EXERCISE INSTRUCTIONS —
If a line in the records below contains the word "none", copy it out.

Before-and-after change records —
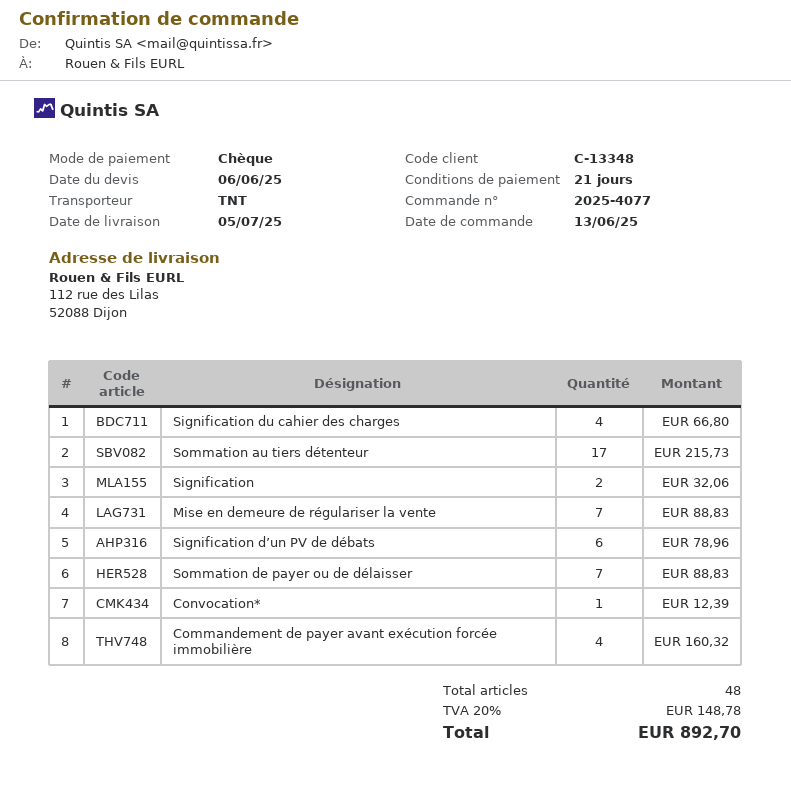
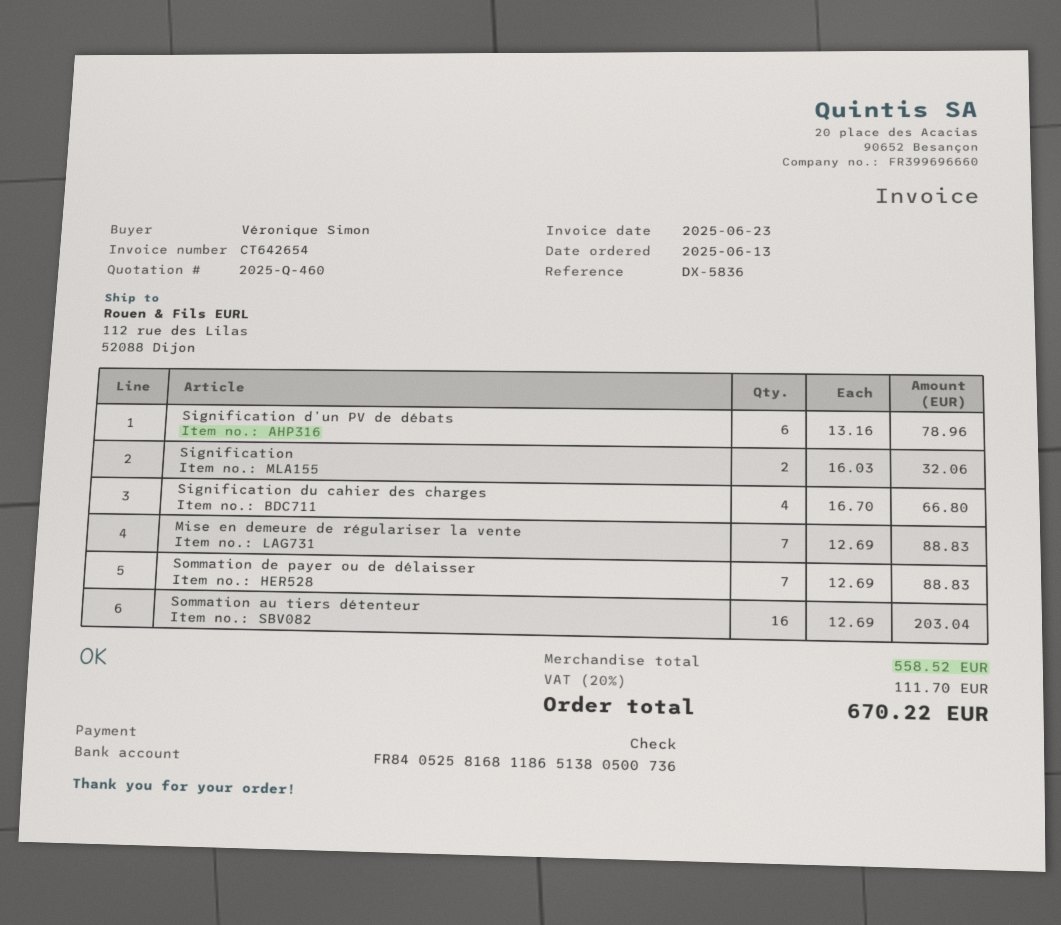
Sommation au tiers détenteur: 17 for 215.73 -> 16 for 203.04
Convocation*: 1 for 12.39 -> none
Commandement de payer avant exécution forcée immobilière: 4 for 160.32 -> none
tax: 20% = 148.78 -> 20% = 111.70
total: 892.70 -> 670.22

ANSWER AREA —
Convocation*: 1 for 12.39 -> none
Commandement de payer avant exécution forcée immobilière: 4 for 160.32 -> none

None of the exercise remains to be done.